Test – Sketchbook mit Copics

Auf der Suche nach einem Sketchbook oder Artjournal-Buch die auch Copic-tauglich sind bin ich auf das „Rendr“ Sketchbook gestoßen. Habe es bei Amazon entdeckt und auf der amerikanischen Seite wurde das Buch groß angepriesen für alle Medien, vor allem für die Alkoholstifte, die ja bekanntlicher weise durch die Seiten durch bluten.

rendrsketchbook

Wird nicht nur vom Hersteller sondern von vielen Rezessionen auch bestätigt. Da es nun auch nicht die Welt kostete und es ohne Zoll und Umwege von Amerika gut bestellt werden konnte (über Amazon) dachte ich mir, ich habe das ultimative Buch für mich entdeckt.

Zu der Zeit als ich das Buch bekam, machte ich von Sandy Allnock ihren Copic JumpClass Online Kurs und freute mich riesig eine Aufgabe gleich auf der ersten Seite damit umzusetzen. Man sollte von seinen Kindern/Enkelkindern ein Bild zum Ausmalen gestalten lassen um sie dann mit Copic Stiften auszumalen.

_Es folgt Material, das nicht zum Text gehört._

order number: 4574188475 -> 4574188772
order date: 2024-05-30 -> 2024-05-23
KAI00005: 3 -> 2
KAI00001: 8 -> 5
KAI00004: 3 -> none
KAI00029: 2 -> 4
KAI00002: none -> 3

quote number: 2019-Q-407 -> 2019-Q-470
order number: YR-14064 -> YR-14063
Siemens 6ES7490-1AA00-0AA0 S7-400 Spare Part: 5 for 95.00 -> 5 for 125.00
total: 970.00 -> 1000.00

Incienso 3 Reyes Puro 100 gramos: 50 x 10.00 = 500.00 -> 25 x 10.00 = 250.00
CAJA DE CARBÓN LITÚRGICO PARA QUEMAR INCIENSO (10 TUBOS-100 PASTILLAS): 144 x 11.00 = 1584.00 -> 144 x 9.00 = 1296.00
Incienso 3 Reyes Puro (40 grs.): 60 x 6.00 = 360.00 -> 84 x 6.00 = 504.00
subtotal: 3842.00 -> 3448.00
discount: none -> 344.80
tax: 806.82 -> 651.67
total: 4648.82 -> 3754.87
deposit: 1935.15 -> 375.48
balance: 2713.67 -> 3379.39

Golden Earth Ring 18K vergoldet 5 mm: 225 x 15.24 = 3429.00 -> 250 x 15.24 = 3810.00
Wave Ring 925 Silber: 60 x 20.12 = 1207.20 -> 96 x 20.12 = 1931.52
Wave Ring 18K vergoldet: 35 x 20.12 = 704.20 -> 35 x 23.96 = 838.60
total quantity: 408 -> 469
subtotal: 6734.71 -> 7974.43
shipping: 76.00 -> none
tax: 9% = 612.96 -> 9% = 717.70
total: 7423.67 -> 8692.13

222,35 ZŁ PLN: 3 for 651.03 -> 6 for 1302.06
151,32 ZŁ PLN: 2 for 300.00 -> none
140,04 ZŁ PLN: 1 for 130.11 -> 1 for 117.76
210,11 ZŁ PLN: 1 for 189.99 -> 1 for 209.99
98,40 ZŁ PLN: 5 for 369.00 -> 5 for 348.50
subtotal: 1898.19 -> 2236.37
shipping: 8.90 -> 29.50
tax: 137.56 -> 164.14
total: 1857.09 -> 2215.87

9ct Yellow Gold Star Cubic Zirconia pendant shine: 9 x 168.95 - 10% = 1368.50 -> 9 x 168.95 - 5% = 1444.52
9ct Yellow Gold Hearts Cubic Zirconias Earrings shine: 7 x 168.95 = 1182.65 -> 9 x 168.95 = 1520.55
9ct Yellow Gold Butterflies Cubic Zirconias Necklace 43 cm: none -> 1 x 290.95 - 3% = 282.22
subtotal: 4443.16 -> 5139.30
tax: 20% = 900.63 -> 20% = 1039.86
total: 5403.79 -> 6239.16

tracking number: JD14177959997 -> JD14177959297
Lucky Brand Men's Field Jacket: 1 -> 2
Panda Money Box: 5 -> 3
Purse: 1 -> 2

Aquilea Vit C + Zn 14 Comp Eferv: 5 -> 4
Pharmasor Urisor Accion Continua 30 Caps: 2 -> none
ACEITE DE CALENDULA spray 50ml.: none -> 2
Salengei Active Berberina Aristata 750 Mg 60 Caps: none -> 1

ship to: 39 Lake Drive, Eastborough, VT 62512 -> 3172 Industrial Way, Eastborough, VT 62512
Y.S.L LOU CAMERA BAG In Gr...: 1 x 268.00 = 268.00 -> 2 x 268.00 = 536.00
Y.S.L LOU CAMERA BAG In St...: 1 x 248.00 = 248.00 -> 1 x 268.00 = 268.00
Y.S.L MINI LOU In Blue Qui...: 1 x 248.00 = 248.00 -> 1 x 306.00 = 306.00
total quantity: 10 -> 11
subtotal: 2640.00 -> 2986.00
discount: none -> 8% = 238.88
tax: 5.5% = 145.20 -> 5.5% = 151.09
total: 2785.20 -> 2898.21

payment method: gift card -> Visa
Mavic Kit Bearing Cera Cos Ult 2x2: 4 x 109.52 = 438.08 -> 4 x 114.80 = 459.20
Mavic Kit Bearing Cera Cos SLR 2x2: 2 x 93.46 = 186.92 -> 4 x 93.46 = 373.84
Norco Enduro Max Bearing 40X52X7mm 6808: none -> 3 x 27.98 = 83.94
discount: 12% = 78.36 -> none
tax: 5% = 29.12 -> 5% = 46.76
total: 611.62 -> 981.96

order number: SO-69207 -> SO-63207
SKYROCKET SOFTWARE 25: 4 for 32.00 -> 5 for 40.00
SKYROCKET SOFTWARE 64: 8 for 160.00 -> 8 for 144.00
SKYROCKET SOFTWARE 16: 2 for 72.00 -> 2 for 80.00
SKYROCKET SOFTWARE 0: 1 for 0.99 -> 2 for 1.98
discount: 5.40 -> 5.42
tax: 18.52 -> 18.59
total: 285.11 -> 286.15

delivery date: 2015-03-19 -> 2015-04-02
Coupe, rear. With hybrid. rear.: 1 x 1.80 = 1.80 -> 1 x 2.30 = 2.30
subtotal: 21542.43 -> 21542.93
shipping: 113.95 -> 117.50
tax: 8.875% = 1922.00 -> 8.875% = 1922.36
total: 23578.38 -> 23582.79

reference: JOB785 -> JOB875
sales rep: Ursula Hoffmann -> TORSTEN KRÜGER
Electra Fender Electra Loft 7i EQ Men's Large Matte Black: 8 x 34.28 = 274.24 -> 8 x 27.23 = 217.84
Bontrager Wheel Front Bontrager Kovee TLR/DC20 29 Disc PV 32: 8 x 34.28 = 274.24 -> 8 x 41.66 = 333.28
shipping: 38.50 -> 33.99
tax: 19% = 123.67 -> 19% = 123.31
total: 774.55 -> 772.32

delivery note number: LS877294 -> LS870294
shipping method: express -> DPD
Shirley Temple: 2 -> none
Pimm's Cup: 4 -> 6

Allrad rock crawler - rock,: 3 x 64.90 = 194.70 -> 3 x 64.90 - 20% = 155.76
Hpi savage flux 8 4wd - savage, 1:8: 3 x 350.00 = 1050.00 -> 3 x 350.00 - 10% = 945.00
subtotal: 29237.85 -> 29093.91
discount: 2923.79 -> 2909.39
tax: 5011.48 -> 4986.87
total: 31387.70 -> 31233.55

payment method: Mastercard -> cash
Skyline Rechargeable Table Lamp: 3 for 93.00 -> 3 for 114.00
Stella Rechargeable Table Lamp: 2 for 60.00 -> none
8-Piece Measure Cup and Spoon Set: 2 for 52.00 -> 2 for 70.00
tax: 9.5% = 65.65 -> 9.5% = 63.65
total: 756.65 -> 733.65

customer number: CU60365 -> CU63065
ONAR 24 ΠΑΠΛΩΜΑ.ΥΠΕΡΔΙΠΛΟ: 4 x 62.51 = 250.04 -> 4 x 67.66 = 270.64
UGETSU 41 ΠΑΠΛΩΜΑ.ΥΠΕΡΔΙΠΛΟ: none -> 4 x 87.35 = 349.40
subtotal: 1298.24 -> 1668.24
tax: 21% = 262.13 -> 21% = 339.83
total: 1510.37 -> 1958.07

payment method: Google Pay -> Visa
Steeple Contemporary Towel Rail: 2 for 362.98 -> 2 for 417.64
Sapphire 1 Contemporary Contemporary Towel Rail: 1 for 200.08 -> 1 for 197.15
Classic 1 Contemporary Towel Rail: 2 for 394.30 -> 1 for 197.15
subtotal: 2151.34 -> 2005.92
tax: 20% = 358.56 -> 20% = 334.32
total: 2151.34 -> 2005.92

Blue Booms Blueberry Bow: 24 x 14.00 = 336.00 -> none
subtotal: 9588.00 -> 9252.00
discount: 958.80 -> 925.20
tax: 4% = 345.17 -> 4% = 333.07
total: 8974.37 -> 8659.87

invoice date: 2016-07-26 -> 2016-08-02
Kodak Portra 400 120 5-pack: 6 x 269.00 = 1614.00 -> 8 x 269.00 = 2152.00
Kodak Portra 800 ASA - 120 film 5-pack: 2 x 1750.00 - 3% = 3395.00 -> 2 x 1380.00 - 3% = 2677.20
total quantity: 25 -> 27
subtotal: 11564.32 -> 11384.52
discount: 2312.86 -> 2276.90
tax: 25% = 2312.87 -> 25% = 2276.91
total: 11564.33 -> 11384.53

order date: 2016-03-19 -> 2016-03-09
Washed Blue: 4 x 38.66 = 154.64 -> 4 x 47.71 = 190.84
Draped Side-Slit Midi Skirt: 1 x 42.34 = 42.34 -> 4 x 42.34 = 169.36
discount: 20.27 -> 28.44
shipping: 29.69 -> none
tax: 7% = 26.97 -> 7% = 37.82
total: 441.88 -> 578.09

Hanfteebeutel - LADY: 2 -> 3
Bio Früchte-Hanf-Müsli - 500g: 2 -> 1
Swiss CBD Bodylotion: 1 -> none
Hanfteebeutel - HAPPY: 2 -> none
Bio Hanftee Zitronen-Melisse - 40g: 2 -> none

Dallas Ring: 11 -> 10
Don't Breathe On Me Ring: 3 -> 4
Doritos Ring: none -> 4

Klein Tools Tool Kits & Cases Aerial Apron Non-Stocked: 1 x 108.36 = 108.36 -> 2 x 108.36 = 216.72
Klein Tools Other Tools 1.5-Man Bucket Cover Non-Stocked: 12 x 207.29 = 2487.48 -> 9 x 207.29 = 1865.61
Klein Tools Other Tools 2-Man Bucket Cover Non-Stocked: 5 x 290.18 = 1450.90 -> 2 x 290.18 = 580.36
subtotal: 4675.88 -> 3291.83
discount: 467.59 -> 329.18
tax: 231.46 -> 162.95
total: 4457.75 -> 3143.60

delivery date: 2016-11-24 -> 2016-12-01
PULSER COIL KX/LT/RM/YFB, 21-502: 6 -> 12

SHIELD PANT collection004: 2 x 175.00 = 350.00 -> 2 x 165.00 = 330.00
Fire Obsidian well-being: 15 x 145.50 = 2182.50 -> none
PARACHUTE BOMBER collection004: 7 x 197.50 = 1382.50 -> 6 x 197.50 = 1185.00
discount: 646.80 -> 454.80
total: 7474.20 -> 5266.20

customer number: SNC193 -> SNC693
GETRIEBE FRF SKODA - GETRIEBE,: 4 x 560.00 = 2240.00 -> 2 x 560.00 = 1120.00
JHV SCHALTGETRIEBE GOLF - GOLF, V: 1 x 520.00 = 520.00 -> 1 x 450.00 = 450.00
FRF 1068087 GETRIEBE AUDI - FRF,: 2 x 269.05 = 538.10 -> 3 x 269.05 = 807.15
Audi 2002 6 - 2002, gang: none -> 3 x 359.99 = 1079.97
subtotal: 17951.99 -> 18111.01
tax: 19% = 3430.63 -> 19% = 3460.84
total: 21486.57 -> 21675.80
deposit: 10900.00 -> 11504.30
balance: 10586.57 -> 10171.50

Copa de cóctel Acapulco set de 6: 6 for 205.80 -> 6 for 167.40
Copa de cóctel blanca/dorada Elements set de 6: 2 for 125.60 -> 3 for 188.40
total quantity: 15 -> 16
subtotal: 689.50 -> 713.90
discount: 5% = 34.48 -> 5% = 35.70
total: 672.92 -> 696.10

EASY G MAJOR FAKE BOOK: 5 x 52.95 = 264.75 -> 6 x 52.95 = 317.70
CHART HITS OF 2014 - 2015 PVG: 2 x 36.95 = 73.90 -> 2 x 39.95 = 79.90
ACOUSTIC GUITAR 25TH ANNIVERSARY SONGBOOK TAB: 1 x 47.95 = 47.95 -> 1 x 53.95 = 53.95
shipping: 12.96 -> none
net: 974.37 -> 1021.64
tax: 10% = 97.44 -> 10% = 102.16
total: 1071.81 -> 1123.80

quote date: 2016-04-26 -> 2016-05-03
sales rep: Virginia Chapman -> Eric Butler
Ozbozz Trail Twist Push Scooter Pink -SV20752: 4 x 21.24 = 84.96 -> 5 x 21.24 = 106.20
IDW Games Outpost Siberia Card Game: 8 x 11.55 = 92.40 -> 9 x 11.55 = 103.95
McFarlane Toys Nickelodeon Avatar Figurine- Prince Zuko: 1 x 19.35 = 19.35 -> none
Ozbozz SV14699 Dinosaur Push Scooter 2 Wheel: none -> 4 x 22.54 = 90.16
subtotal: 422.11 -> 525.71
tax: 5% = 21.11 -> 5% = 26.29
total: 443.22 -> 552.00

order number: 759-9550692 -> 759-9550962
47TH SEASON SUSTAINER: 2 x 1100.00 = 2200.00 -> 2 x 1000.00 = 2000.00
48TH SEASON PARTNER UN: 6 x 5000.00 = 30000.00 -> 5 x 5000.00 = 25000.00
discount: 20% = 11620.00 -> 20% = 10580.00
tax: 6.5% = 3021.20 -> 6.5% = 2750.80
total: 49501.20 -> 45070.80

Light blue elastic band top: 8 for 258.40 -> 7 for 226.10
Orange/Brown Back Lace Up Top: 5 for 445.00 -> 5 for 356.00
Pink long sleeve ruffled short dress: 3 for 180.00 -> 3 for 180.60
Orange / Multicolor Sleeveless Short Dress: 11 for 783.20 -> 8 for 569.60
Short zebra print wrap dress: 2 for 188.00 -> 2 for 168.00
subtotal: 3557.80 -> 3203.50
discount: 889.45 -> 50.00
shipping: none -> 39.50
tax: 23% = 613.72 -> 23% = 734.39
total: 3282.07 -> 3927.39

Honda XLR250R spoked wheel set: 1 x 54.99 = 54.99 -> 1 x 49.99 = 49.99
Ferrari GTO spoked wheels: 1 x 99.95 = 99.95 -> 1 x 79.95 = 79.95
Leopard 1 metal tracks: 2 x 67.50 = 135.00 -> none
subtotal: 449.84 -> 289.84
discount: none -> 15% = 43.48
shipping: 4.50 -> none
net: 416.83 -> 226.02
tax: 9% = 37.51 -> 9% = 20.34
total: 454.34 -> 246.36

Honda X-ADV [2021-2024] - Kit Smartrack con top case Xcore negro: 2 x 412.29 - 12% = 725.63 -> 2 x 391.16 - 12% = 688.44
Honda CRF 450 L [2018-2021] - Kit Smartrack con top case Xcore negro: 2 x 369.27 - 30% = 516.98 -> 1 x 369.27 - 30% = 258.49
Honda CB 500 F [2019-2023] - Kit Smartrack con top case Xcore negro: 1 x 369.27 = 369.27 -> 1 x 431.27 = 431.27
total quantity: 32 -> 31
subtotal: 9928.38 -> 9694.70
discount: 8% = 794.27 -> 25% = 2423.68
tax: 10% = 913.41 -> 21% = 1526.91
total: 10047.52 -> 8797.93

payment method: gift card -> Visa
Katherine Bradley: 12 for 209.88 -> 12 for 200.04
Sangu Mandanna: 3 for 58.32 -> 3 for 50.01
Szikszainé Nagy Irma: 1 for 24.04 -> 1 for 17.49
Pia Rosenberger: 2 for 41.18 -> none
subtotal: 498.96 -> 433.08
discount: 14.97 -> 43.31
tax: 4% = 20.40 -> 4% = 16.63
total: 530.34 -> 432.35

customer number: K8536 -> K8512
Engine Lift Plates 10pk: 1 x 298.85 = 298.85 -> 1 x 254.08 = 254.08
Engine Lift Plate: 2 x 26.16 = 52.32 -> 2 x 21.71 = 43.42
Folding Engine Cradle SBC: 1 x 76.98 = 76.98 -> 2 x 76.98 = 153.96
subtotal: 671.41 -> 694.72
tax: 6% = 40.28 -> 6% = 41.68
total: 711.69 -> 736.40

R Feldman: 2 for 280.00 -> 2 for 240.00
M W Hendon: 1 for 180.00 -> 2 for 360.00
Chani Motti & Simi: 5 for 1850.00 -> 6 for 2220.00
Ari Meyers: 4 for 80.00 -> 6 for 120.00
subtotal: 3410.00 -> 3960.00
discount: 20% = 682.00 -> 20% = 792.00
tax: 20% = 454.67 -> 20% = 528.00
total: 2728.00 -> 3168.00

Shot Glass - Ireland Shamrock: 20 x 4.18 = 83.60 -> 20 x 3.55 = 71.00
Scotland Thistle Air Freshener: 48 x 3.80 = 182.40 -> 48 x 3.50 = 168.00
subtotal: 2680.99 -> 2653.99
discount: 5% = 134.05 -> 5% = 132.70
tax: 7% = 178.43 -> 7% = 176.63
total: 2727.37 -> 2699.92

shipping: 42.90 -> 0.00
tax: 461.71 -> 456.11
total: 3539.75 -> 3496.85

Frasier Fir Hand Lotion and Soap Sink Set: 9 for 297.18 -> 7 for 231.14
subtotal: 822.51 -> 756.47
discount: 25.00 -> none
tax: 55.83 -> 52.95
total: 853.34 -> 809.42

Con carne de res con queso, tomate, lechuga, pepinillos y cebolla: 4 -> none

Diese Idee fand ich klasse, malte meine Tochter auch nur zu gern, war sie also super-stolz den Copic-Finliner benutzen zu dürfen und malte mir eine schöne Blume. Ich dann mit Feuereifer am Ausmalen und wollte ihr dann super stolz unser gemeinsames Werk zeigen. Gleich beim ersten Strich merkte ich, da stimmt was nicht….das Papier saugt so sehr die Tinte auf, dass es gar keine Chance zum guten Verblenden gab. Ganz im Gegenteil, hatte die Farbe zuerst gar keine Farbbrillianz mehr, erst nach der „Trocknungszeit“ kam der eigentliche Farbton wieder durch. 2 oder 3 Farben zu verblenden ohne die Übergänge nicht zu sehen war gar nicht möglich, da die Farbe schon zu sehr im Papier aufgesaugt wurde.

ausmalbildvonsophie

Ja, das Papier war definitiv ein „No Show thru Papier“, die Farben bluten überhaupt nicht durch, kein Stück obwohl die Tinte regelrecht aufgesaugt wurde.

noshowthrupaper

Aber um die genialen Farbverläufe und Schattierungen mit den Copics zu erreichen, dafür ist die Papierqualität nicht geeignet…..mal schauen wie es mit Aquarellfarben ist!